Никсон и его советники воспользовались этими социальными проблемами с помощью культурно-популистского подхода, которому следовали республиканцы от Рональда Рейгана до президента Трампа, чтобы представить кампании как общий протест против оторванности от жизни. Собственный директор кампании Макговерна признался после выборов: «Если бы мне пришлось делать все сначала, я бы научился говорить им» — то, что он называл «людьми дела» — «иди к черту».
Макговерн был выходцем из Дакоты, сыном пастора, награжденным пилотом бомбардировщика, но все же определялся молодыми активистами, которые продвигали его.
Однако класс разделял молодежь, как и всех. Молодые взрослые, конечно, голосовали на историческом уровне в 72-м — за Никсона. Никсон выиграл 49 штатов.

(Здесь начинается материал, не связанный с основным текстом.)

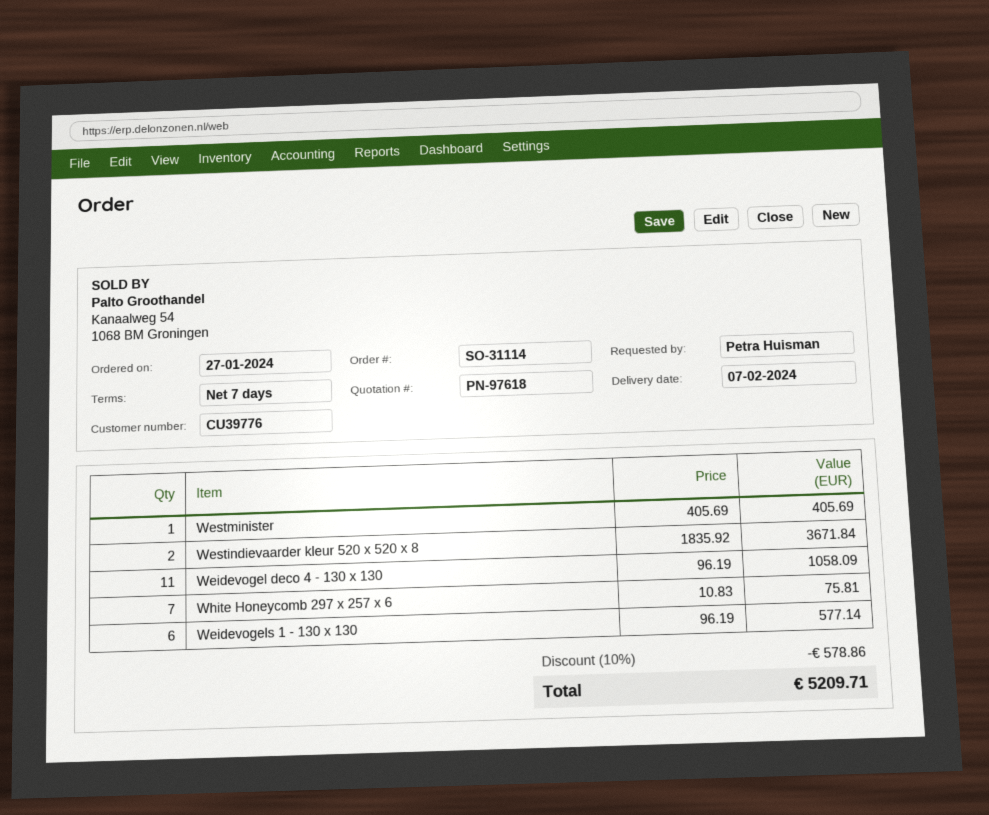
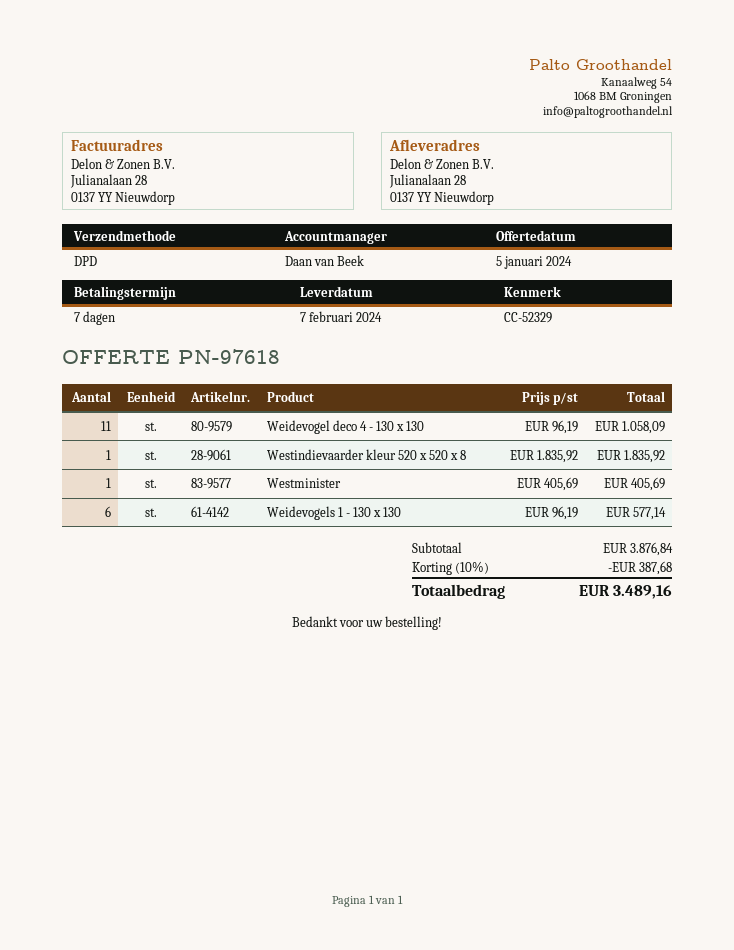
Westindievaarder kleur 520 x 520 x 8: 2 x 1835.92 = 3671.84 -> 1 x 1835.92 = 1835.92
White Honeycomb 297 x 257 x 6: 7 x 10.83 = 75.81 -> none
discount: 10% = 578.86 -> 10% = 387.68
total: 5209.71 -> 3489.16

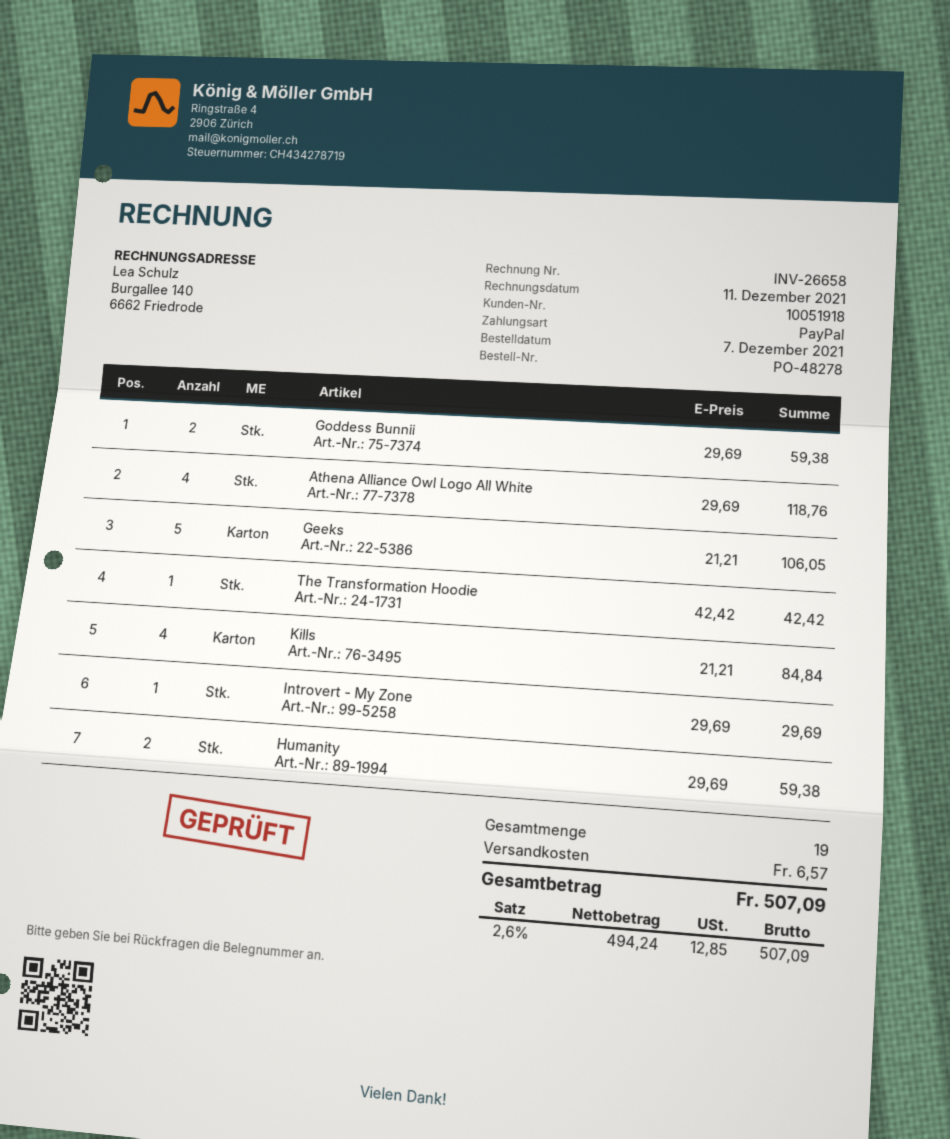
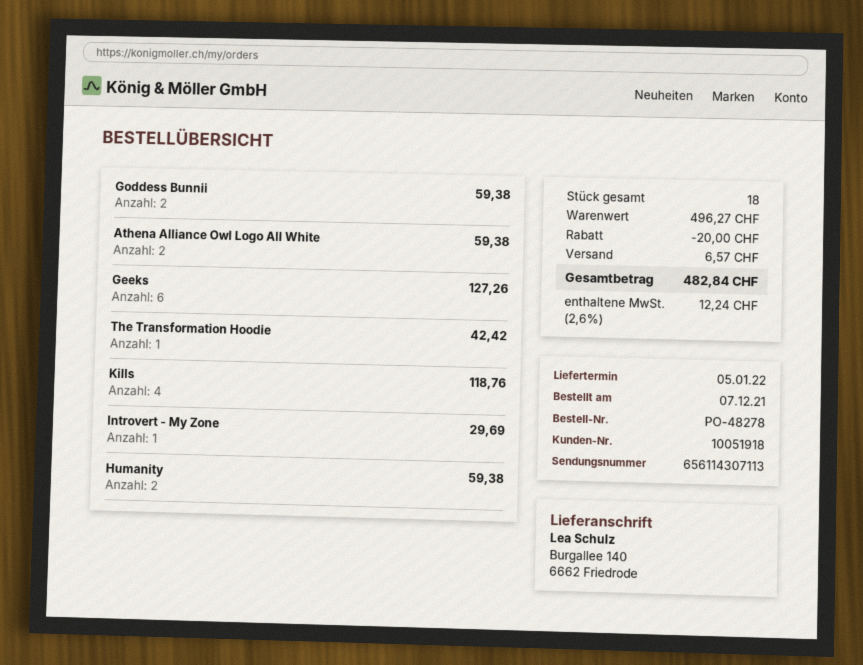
Athena Alliance Owl Logo All White: 4 for 118.76 -> 2 for 59.38
Geeks: 5 for 106.05 -> 6 for 127.26
Kills: 4 for 84.84 -> 4 for 118.76
total quantity: 19 -> 18
discount: none -> 20.00
tax: 2.6% = 12.85 -> 2.6% = 12.24
total: 507.09 -> 482.84

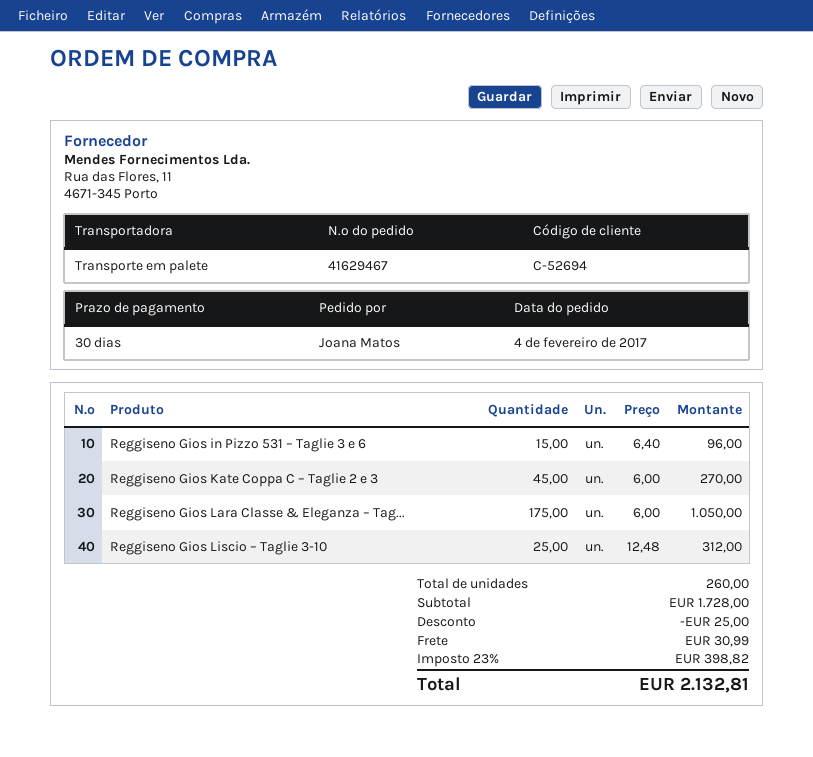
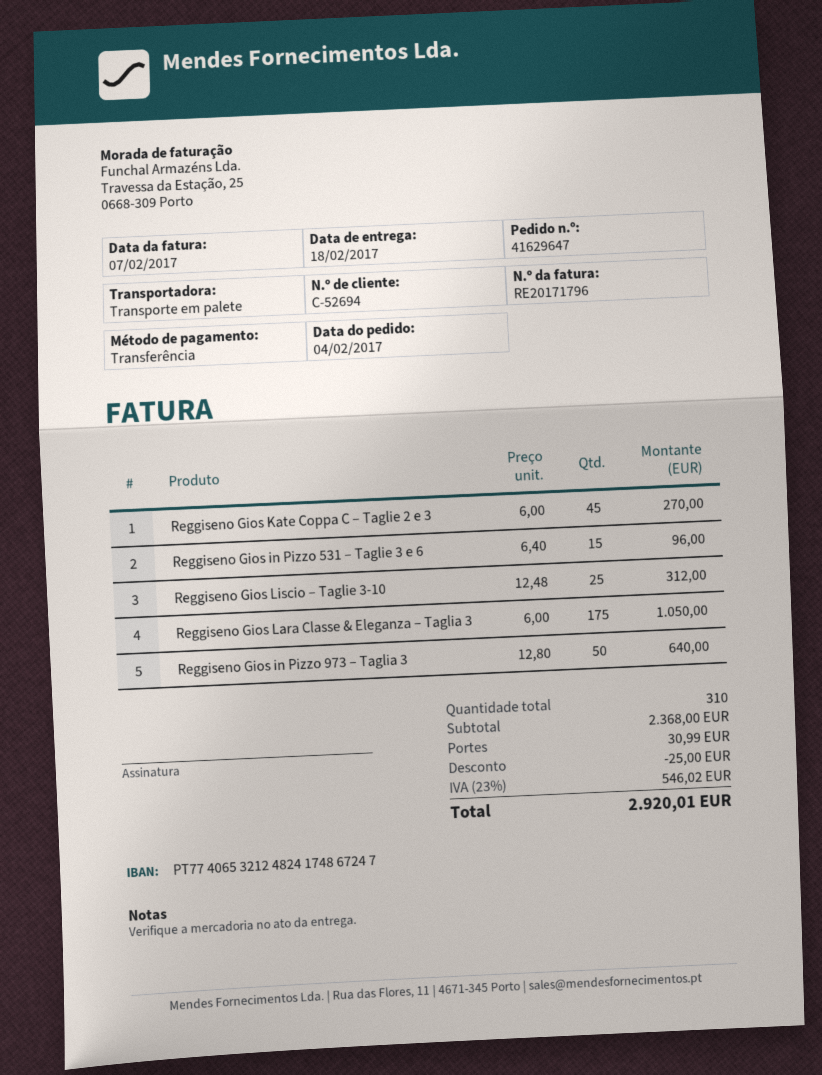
order number: 41629467 -> 41629647
Reggiseno Gios in Pizzo 973 – Taglia 3: none -> 50 x 12.80 = 640.00
total quantity: 260 -> 310
subtotal: 1728.00 -> 2368.00
tax: 23% = 398.82 -> 23% = 546.02
total: 2132.81 -> 2920.01

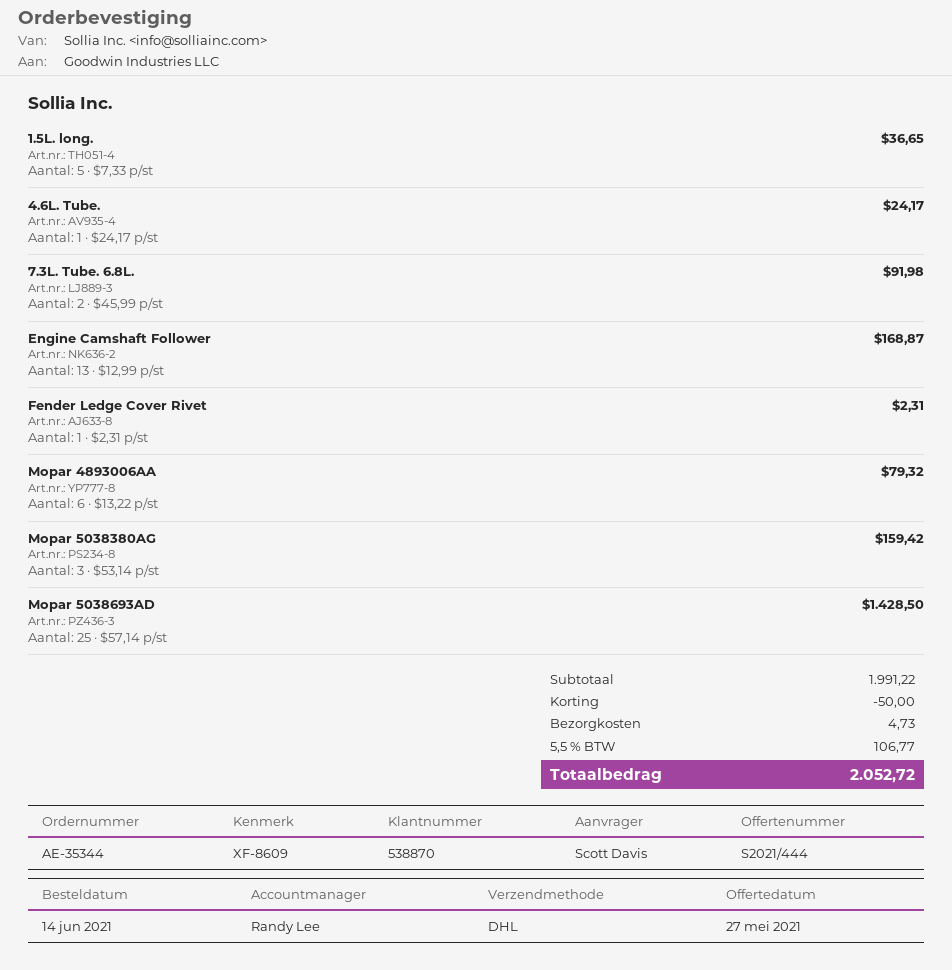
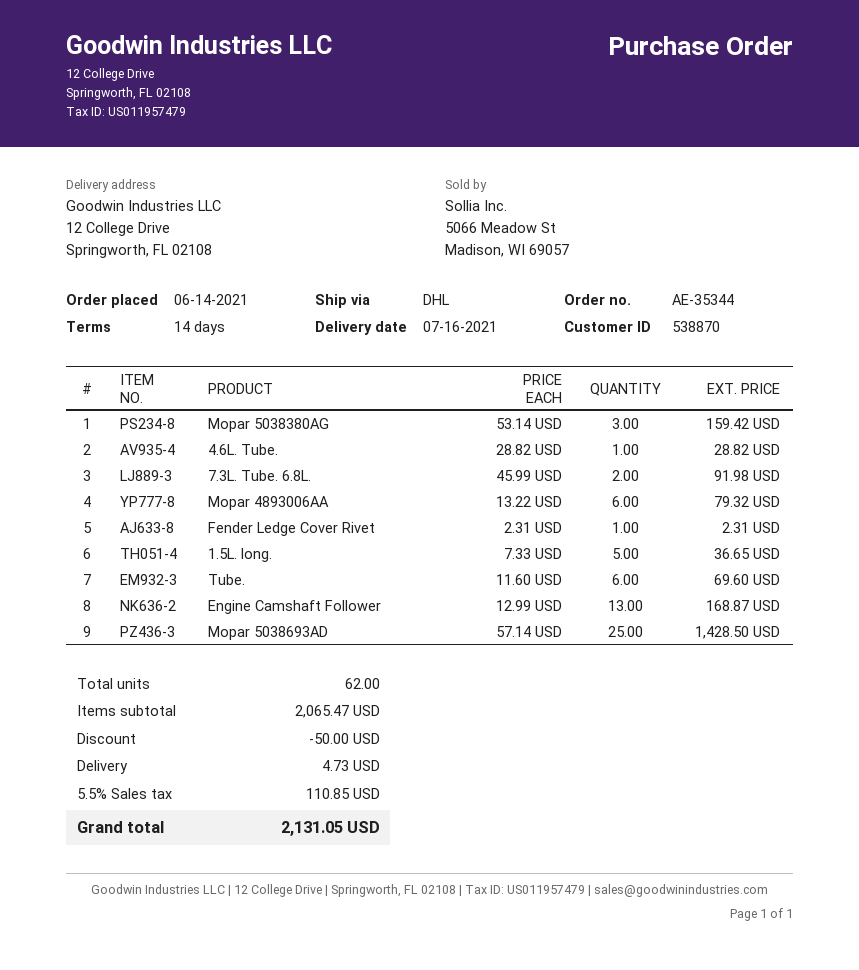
4.6L. Tube.: 1 x 24.17 = 24.17 -> 1 x 28.82 = 28.82
Tube.: none -> 6 x 11.60 = 69.60
subtotal: 1991.22 -> 2065.47
tax: 5.5% = 106.77 -> 5.5% = 110.85
total: 2052.72 -> 2131.05

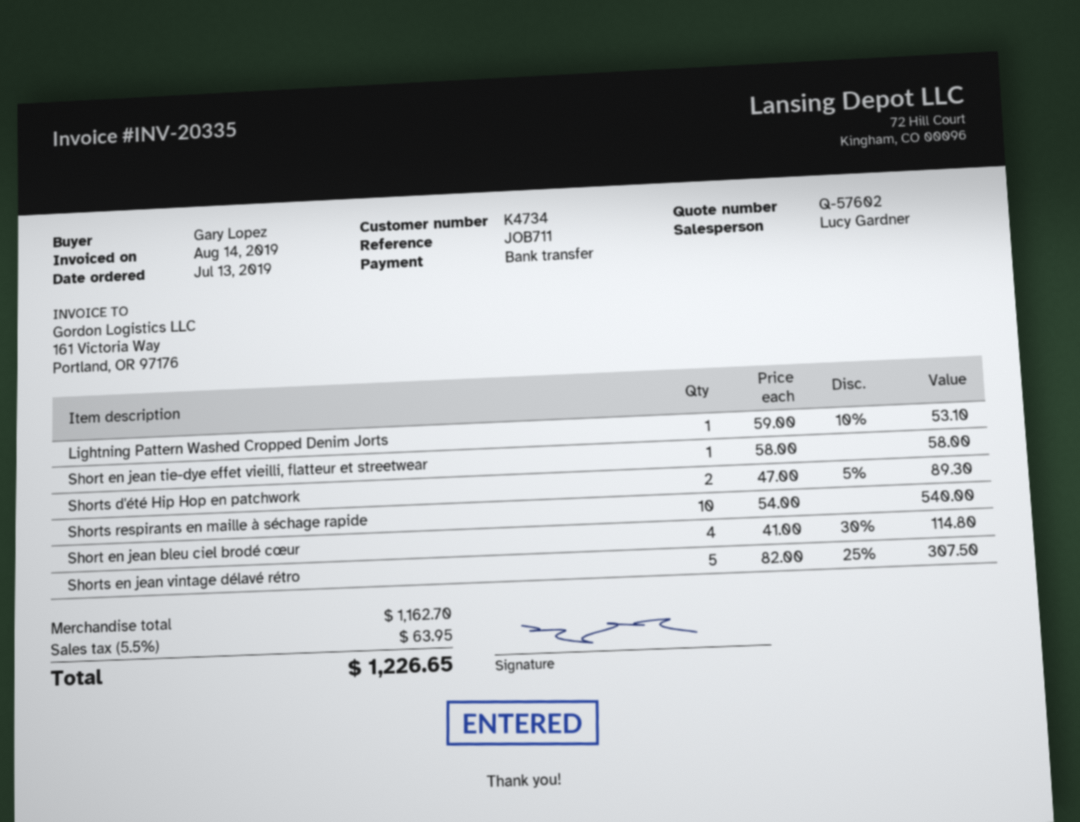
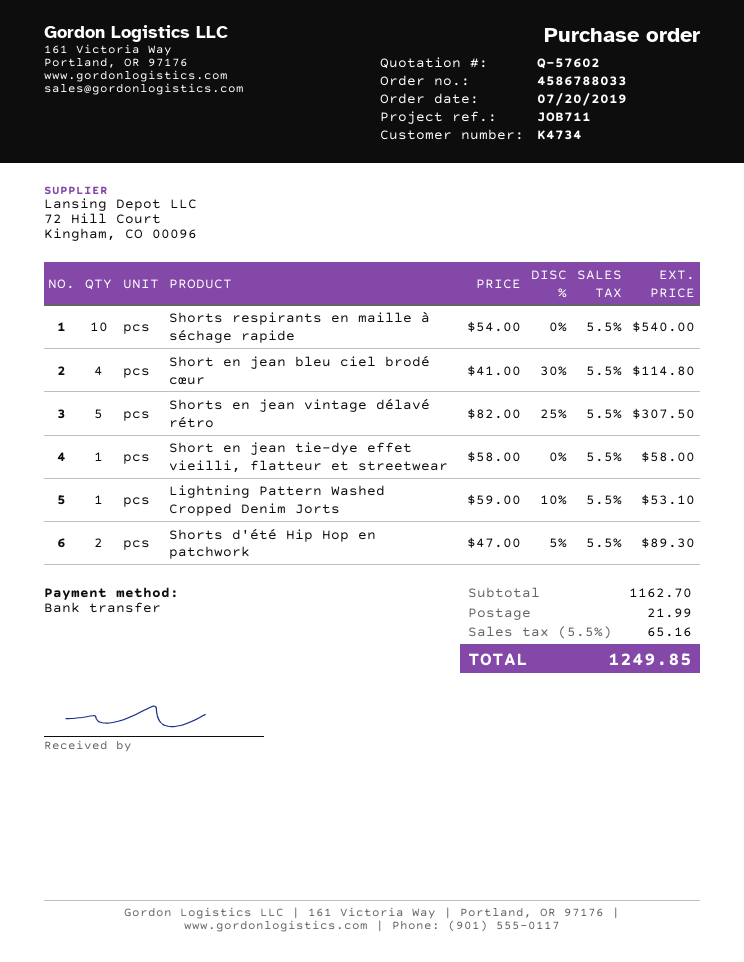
order date: 2019-07-13 -> 2019-07-20
shipping: none -> 21.99
tax: 5.5% = 63.95 -> 5.5% = 65.16
total: 1226.65 -> 1249.85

Между его первым участием в 1960 году и последним, почти все его электоральные приобретения были среди голосующих рабочих. Кандидат в президенты от республиканцев впервые с начала отслеживания выиграл голос труда.
В центре экзистенциального вопроса демократов сегодня: Неужели латиноамериканцы, в частности, в конечном итоге сместятся вправо, как когда-то это сделали «этнические белые»? В прошлом году господин Трамп нарастил свои исторические показатели 2016 года среди белых рабочих, чтобы стать первым республиканцем, выигравшим у латиноамериканских мужчин с тех пор, как они стали значительным электоратом. Он выиграл большинство среди латиноамериканских натурализованных граждан. Большая часть роста поддержки Трампа среди латиноамериканцев была внутри рабочего класса.
Широкие расовые успехи господина Трампа в 2024 году шокировали демократов, заставив их с опозданием признать, что демография — и многорасный электорат — не гарантируют прогрессивную судьбу.
Однако ему не следовало быть тем, кто откроет им глаза. В 2009 году, на пике Великой рецессии, когда демократы контролировали президентство и Конгресс, политика идентичности ослепила партию перед лицом экономического кризиса среди рабочего класса.
По мере того как рецессия сходила с заголовков, дебаты Новых Левых вернулись, хотя мы называли их «проснувшимися». Демократы заняли позиции, которые преследовали их — даже если в то время некоторые знали лучше, потому что пережили худшее. В 2020 году, когда протесты и беспорядки произошли во многих американских городах, представитель Джим Клайберн из Южной Каролины предупредил, что установка «жги, детка, жги» «уничтожила наше движение еще в 60-х».
Однако другие видные демократы меньше беспокоились о беспорядках, утверждая, что «лишить финансирования полицию означает лишить финансирования полицию». Но демократы не обречены повторять ошибки, которые путают дела некоторых активистов с теми, кого они заявляют, что представляют, или взгляды радикальной молодели со взглядами молодежи, или забывать, что политики могут выигрывать большие, шумные толпы и все равно проигрывать Америку. Америка рабочих изменилась.
Она менее юнионизирована, менее белая, менее зависима от производства. Но большинство американцев все еще не имеют степени бакалавра и с трудом смогли бы оплатить чрезвычайные расходы в 1000 долларов.
Демократы не могут просто купить обратно рабочий класс.
Американские интеллектуалы давно боролись постичь среднего американца. Одно исследование показало, что способность демократов точно понимать другую сторону «фактически ухудшается с каждой полученной дополнительной степенью».
И также часто кажется, что ведущие демократы, которые ищут какой-то популистский огонь, не понимают, как демократы обожглись.
В видной речи в этом году губернатор Иллинойса Джей Би Прицкер заявил, что «избиратели не пришли голосовать за демократов» в 2024 году, потому что они думают, что демократы «не хотят сражаться за наши ценности».
Но не в том ли дело, что многие считают, что демократы больше всего сражаются за не те ценности и ценят других больше? Более двух третей колеблющихся избирателей, выбравших господина Трампа, сильно согласились с тем, что демократы занимают ошибочные позиции по иммиграции, преступности и политике идентичности.